**Work to complete**
Type each record below again, with the same words.

Records from a collection:
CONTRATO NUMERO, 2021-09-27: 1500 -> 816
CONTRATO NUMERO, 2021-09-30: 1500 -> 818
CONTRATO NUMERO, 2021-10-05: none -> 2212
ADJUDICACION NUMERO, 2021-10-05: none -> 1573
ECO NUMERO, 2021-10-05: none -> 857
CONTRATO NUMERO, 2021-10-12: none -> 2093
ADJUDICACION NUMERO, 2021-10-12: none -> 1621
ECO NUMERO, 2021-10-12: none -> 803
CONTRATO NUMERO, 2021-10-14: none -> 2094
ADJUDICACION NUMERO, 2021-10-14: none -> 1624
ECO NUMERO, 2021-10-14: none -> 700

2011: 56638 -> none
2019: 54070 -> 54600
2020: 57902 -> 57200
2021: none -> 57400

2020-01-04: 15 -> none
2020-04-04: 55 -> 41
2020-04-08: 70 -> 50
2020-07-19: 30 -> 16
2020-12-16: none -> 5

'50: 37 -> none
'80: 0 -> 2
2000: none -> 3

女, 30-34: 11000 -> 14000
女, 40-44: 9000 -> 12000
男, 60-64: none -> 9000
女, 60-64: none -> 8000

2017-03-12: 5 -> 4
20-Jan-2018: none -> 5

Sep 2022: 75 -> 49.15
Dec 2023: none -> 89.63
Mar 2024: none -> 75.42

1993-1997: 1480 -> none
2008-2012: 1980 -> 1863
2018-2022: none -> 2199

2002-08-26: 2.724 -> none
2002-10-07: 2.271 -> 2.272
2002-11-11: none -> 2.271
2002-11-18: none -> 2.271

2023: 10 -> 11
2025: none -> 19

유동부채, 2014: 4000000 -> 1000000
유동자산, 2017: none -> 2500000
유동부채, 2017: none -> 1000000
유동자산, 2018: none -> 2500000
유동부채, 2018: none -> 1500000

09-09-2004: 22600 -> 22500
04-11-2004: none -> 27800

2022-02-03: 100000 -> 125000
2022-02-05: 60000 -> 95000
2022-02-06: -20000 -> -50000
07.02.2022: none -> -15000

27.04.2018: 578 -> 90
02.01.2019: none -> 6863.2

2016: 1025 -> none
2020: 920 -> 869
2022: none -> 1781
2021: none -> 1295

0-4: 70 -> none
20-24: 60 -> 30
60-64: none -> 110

**Written answer**
CONTRATO NUMERO, 2021-09-27: 1500 -> 816
CONTRATO NUMERO, 2021-09-30: 1500 -> 818
CONTRATO NUMERO, 2021-10-05: none -> 2212
ADJUDICACION NUMERO, 2021-10-05: none -> 1573
ECO NUMERO, 2021-10-05: none -> 857
CONTRATO NUMERO, 2021-10-12: none -> 2093
ADJUDICACION NUMERO, 2021-10-12: none -> 1621
ECO NUMERO, 2021-10-12: none -> 803
CONTRATO NUMERO, 2021-10-14: none -> 2094
ADJUDICACION NUMERO, 2021-10-14: none -> 1624
ECO NUMERO, 2021-10-14: none -> 700

2011: 56638 -> none
2019: 54070 -> 54600
2020: 57902 -> 57200
2021: none -> 57400

2020-01-04: 15 -> none
2020-04-04: 55 -> 41
2020-04-08: 70 -> 50
2020-07-19: 30 -> 16
2020-12-16: none -> 5

'50: 37 -> none
'80: 0 -> 2
2000: none -> 3

女, 30-34: 11000 -> 14000
女, 40-44: 9000 -> 12000
男, 60-64: none -> 9000
女, 60-64: none -> 8000

2017-03-12: 5 -> 4
20-Jan-2018: none -> 5

Sep 2022: 75 -> 49.15
Dec 2023: none -> 89.63
Mar 2024: none -> 75.42

1993-1997: 1480 -> none
2008-2012: 1980 -> 1863
2018-2022: none -> 2199

2002-08-26: 2.724 -> none
2002-10-07: 2.271 -> 2.272
2002-11-11: none -> 2.271
2002-11-18: none -> 2.271

2023: 10 -> 11
2025: none -> 19

유동부채, 2014: 4000000 -> 1000000
유동자산, 2017: none -> 2500000
유동부채, 2017: none -> 1000000
유동자산, 2018: none -> 2500000
유동부채, 2018: none -> 1500000

09-09-2004: 22600 -> 22500
04-11-2004: none -> 27800

2022-02-03: 100000 -> 125000
2022-02-05: 60000 -> 95000
2022-02-06: -20000 -> -50000
07.02.2022: none -> -15000

27.04.2018: 578 -> 90
02.01.2019: none -> 6863.2

2016: 1025 -> none
2020: 920 -> 869
2022: none -> 1781
2021: none -> 1295

0-4: 70 -> none
20-24: 60 -> 30
60-64: none -> 110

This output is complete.